Regime de permissões de Israel na Faixa de Gaza

O regime de permissões de Israel na Faixa de Gaza é o regime jurídico que exige que os palestinos da Faixa de Gaza obtenham diversas permissões separadas das autoridades militares de Israel, seus ocupantes de 1967 a 2005.

As permissões de trabalho israelenses permitem que seus portadores trabalhem em Israel ou nos territórios ocupados por esse país,[1] onde os salários são significativamente mais altos do que em Gaza, que está sob bloqueio por Israel e Egito desde que o grupo militante islamista Hamas tomou o poder na região.[2]

As autoridades israelenses, incluindo o Ministério da Defesa, veem o esquema como um meio de manter relações pacíficas;[3][4] críticos o consideram uma forma de controle coercitivo.[5] Israel também opera um regime de permissões semelhante na Cisjordânia [en].[2] A Associated Press observa que isso é usado como alavanca por Israel, que sabe que as ações violentas do Hamas serão culpadas pela perda de permissões de trabalho por parte dos gazanos.[2]

História

Quando o Hamas tomou o poder da Faixa de Gaza em 2007, 120.000 palestinos que trabalhavam dentro de Israel tiveram suas permissões revogadas.[2] Nos últimos anos, Israel permitiu que milhares de palestinos de Gaza trabalhassem dentro de suas fronteiras. Em 2021, 7.000 palestinos possuíam permissões de trabalho ou comércio israelenses. Em 2022, a cota de permissões foi elevada para 17.000, com um aumento planejado para 20.000.[6] Os salários obtidos em Israel são significativamente mais altos do que os disponíveis dentro de Gaza. Por exemplo, um portador de permissão mencionou que um mês de trabalho em Israel equivale a três anos de trabalho em Gaza.[2] Em setembro de 2023, aproximadamente 18.000 palestinos tinham permissões de trabalho israelenses, que injetavam 2 milhões de dólares por dia na economia de Gaza.[7]

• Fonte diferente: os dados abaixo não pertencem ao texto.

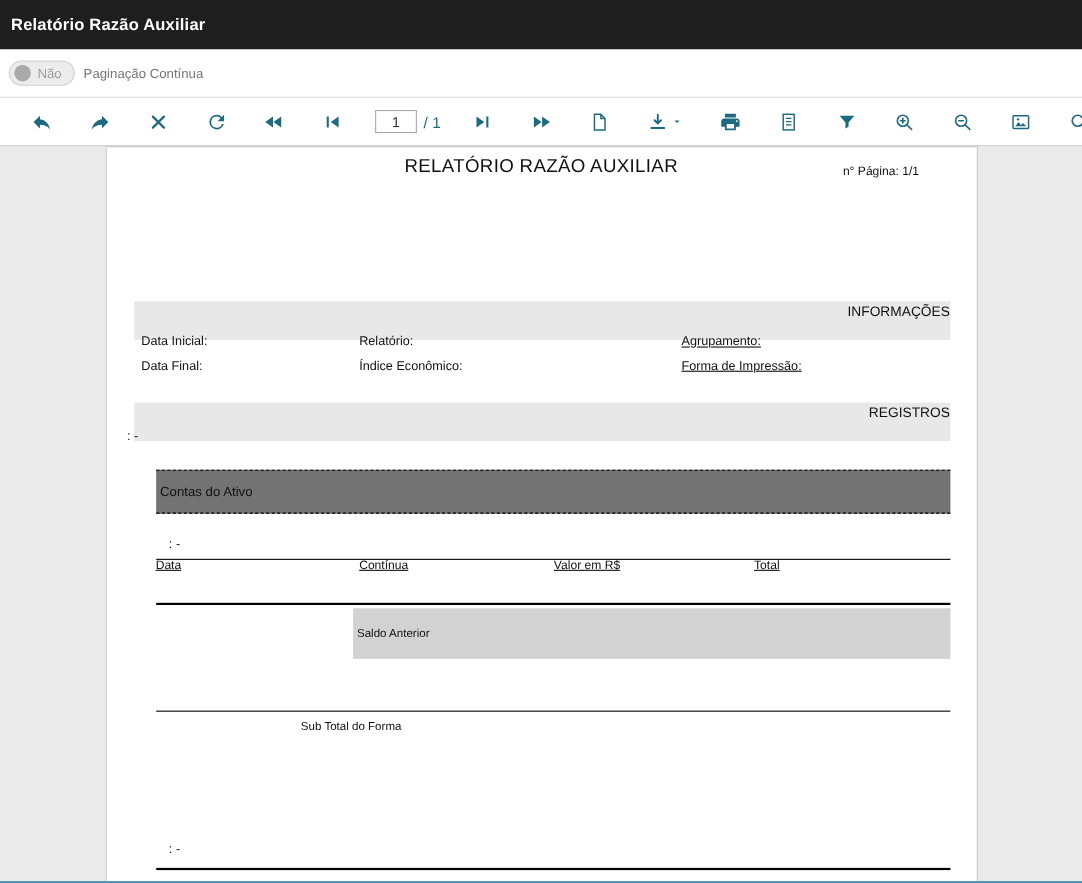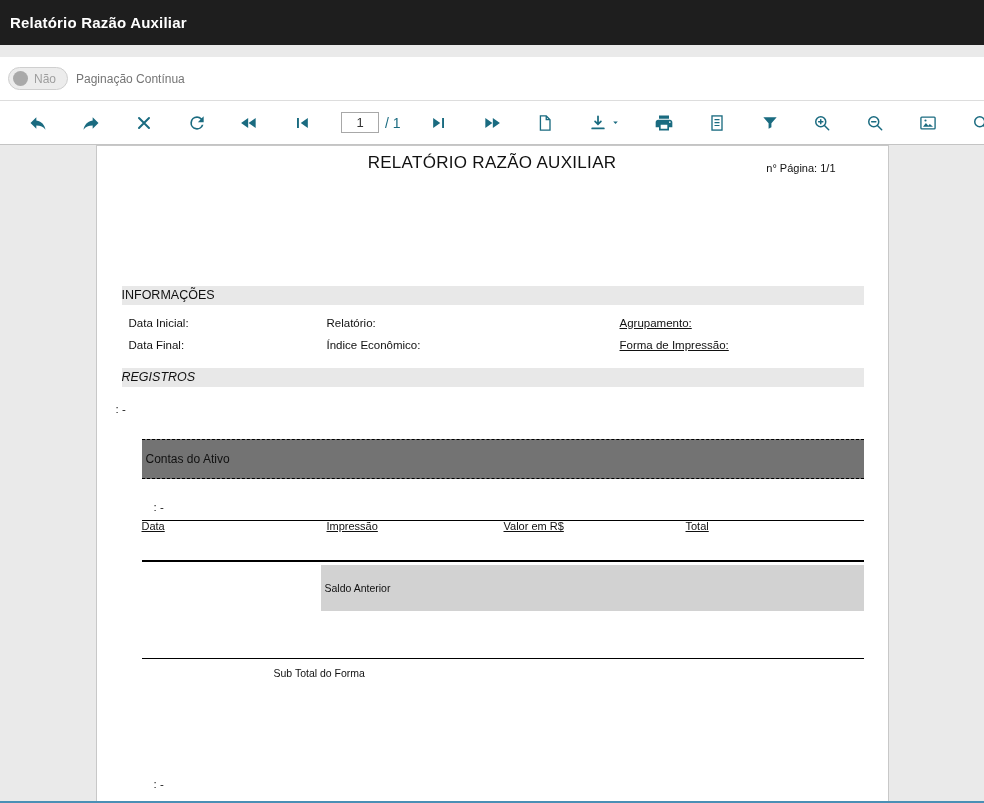--- a/index.html
+++ b/index.html
@@ -14,21 +14,21 @@
   
   .titlebar {
     height:45px; background:#1e1e1e; color:#fff;
     display:flex; align-items:center; padding-left:10px;
   }
   .titlebar span { font-size:15px; font-weight:bold; letter-spacing:.2px; }
 
   
   .options-bar {
     height:44px; background:#fff; border-bottom:1px solid #ddd;
-    display:flex; align-items:center; padding-left:8px; gap:8px;margin-top:12px;
+    display:flex; align-items:center; padding-left:8px; gap:8px;
   }
   .toggle {
     height:23px; border-radius:12px; background:#ececec; border:1px solid #cfcfcf;
     display:inline-flex; align-items:center; gap:6px; padding:0 11px 0 4px; cursor:pointer;
   }
   .toggle .knob { width:15px; height:15px; border-radius:50%; background:#a9a9a9; }
   .toggle .toggle-label { font-size:12px; color:#9e9e9e; }
   .opt-label { font-size:12px; color:#757575; }
 
   
@@ -57,25 +57,25 @@
     width:793px; height:100%; background:#fff; border:1px solid #c8c8c8; border-bottom:none;
     position:relative; font-size:11.5px;
   }
   .rpt-title {
     position:absolute; top:7px; left:0; width:100%; text-align:center;
     font-size:17px; letter-spacing:.3px;
   }
   .page-indicator { position:absolute; top:16px; right:52px; font-size:11px; }
 
   .sec-bar {
-    position:absolute; left:25px; width:742px; height:19px; background:#e8e8e8;
-    text-align:left; font-size:12.5px; line-height:19px;
+    position:absolute; left:25px; width:742px; height:35px; background:#e8e8e8;
+    text-align:right; font-size:12.5px; line-height:19px;
   }
   .sec-info { top:140px; }
-  .sec-reg  { top:222px;font-style:italic; }
+  .sec-reg  { top:232px; }
 
   .fld { position:absolute; font-size:11.5px; white-space:nowrap; }
   .r1 { top:171px; } .r2 { top:193px; }
   .c1 { left:32px; } .c2 { left:230px; } .c3 { left:523px;text-decoration:underline; }
 
   .ph { position:absolute; font-size:11.5px; }
   .ph-top { top:257px; left:19px; }
   .ph-g1  { top:355px; left:57px; }
   .ph-g2  { top:632px; left:57px; }
 
@@ -239,21 +239,21 @@
     <div class="sec-bar sec-reg">REGISTROS</div>
 
     <div class="ph ph-top">: -</div>
 
     <div class="group-bar g1">Contas do Ativo</div>
 
     <div class="ph ph-g1">: -</div>
     <div class="hline line-1"></div>
 
     <div class="th th-data">Data</div>
-    <div class="th th-hist">Impressão</div>
+    <div class="th th-hist">Contínua</div>
     <div class="th th-valor">Valor em R$</div>
     <div class="th th-saldo">Total</div>
     <div class="hline line-2"></div>
 
     <div class="saldo-block">Saldo Anterior</div>
 
     <div class="hline line-3"></div>
     <div class="subtotal">Sub Total do Forma</div>
 
 

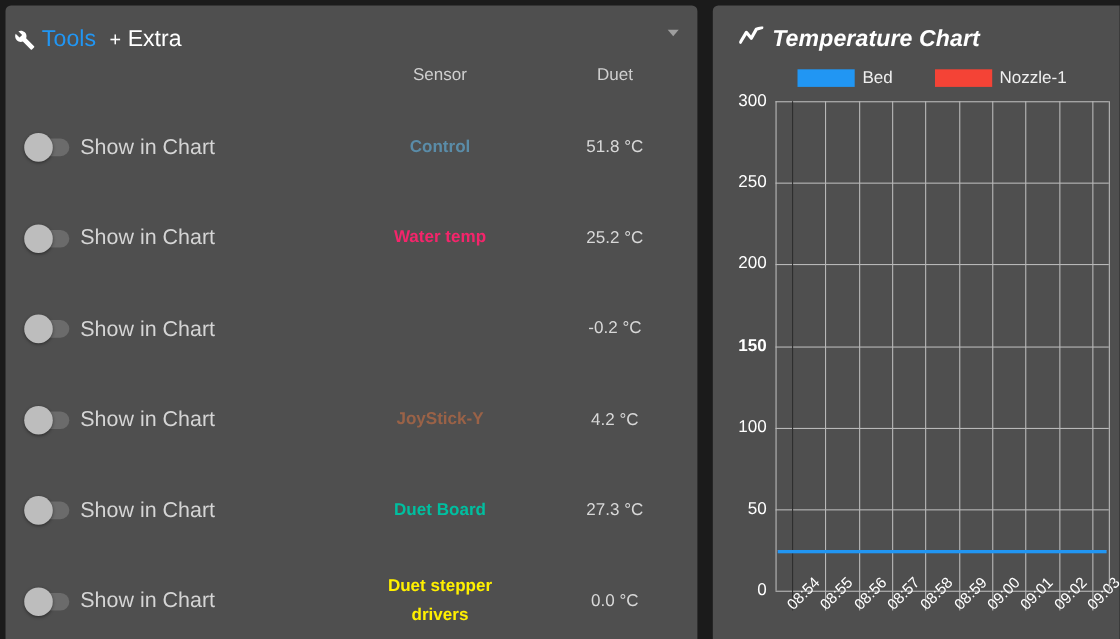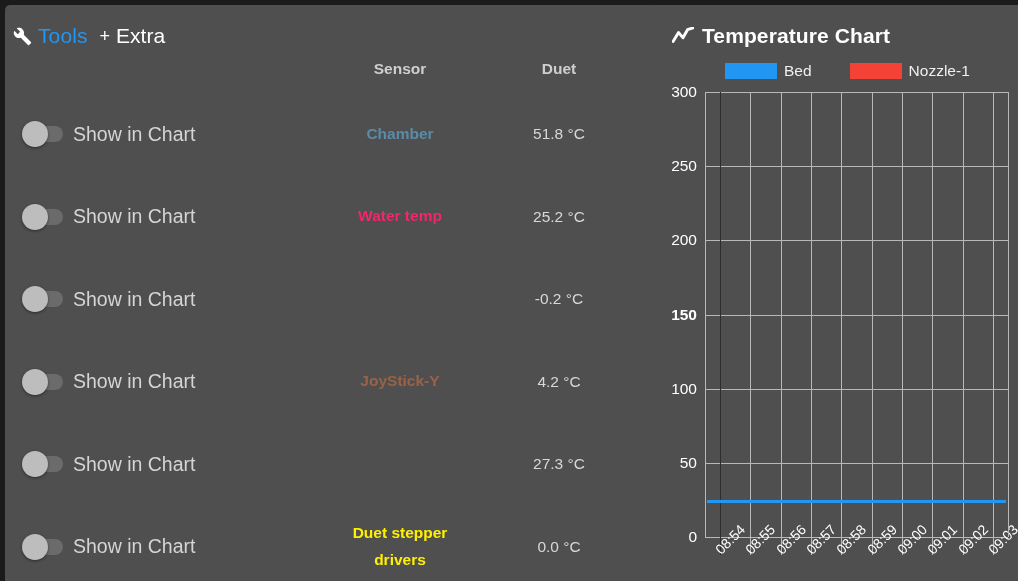--- a/index.html
+++ b/index.html
@@ -12,21 +12,21 @@
   .app {
     position: relative;
     width: 1018px; height: 581px;
     background: #1b1b1b;
   }
 
   
   .panel-tools {
     position: absolute;
     left: 5px; top: 5px;
-    width: 716px; height: 576px;
+    width: 629px; height: 576px;
     background: #4f4f4f;
     border-radius: 5px 5px 0 0;
     overflow: hidden;
   }
   .tools-header {
     position: relative;
     height: 55px;
   }
   .tools-title-left {
     position: absolute;
@@ -75,21 +75,21 @@
   
   .col-headers {
     position: relative;
     height: 33px;
   }
   .col-sensor, .col-value {
     position: absolute;
     top: 0;
     color: #cfcfcf;
     font-size: 15.5px;
-    font-weight: bold;
+    font-weight: normal;
     text-align: center;
   }
   .col-sensor { left: 330px; width: 130px; }
   .col-value  { left: 496px; width: 116px; }
 
   
   .rows { position: relative; }
   .sensor-row {
     position: relative;
     height: 82.5px;
@@ -147,22 +147,23 @@
     position: absolute;
     left: 648px; top: 5px;
     width: 370px; height: 576px;
     background: #4f4f4f;
     border-radius: 5px 0 0 0;
     overflow: hidden;
   }
   .chart-header {
     position: absolute;
     left: 24px; top: 19px;
-    display: flex; align-items: center;
+    display: flex; align-items: flex-start;
     gap: 8px;
+    font-style: italic;
   }
   .chartline-icon { width: 22px; height: 18px; display: block; }
   .chart-title {
     color: #ffffff;
     font-size: 21px;
     font-weight: bold;
     letter-spacing: 0.1px;
   }
   .legend {
     position: absolute;
@@ -252,21 +253,21 @@
       <div class="col-value">Duet</div>
     </div>
 
     <div class="rows" id="sensor-rows">
         <div class="sensor-row">
           <div class="toggle">
             <div class="toggle-track"></div>
             <div class="toggle-knob"></div>
           </div>
           <div class="show-label">Show in Chart</div>
-          <div class="sensor-name" style="color: rgb(90, 140, 168);">Chamber</div>
+          <div class="sensor-name" style="color: rgb(90, 140, 168);">Control</div>
           <div class="sensor-value">51.8 °C</div>
         </div>
         <div class="sensor-row">
           <div class="toggle">
             <div class="toggle-track"></div>
             <div class="toggle-knob"></div>
           </div>
           <div class="show-label">Show in Chart</div>
           <div class="sensor-name" style="color: rgb(244, 37, 107);">Water temp</div>
           <div class="sensor-value">25.2 °C</div>
@@ -287,20 +288,21 @@
           <div class="show-label">Show in Chart</div>
           <div class="sensor-name" style="color: rgb(154, 98, 71);">JoyStick-Y</div>
           <div class="sensor-value">4.2 °C</div>
         </div>
         <div class="sensor-row">
           <div class="toggle">
             <div class="toggle-track"></div>
             <div class="toggle-knob"></div>
           </div>
           <div class="show-label">Show in Chart</div>
+          <div class="sensor-name" style="color: rgb(0, 191, 160);">Duet Board</div>
           <div class="sensor-value">27.3 °C</div>
         </div>
         <div class="sensor-row">
           <div class="toggle">
             <div class="toggle-track"></div>
             <div class="toggle-knob"></div>
           </div>
           <div class="show-label">Show in Chart</div>
           <div class="sensor-name" style="color: rgb(255, 240, 0);">Duet stepper drivers</div>
           <div class="sensor-value">0.0 °C</div>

Após os ataques de 7 de outubro e a subsequente guerra em Gaza, palestinos em Israel com permissões de trabalho não puderam retornar a Gaza depois que elas foram revogadas pelas autoridades israelenses.[8][9] Alguns foram detidos pelas Forças de Defesa de Israel (FDI) ou outras autoridades israelenses na Cisjordânia,[10] enquanto outros foram deportados para esse território.[11]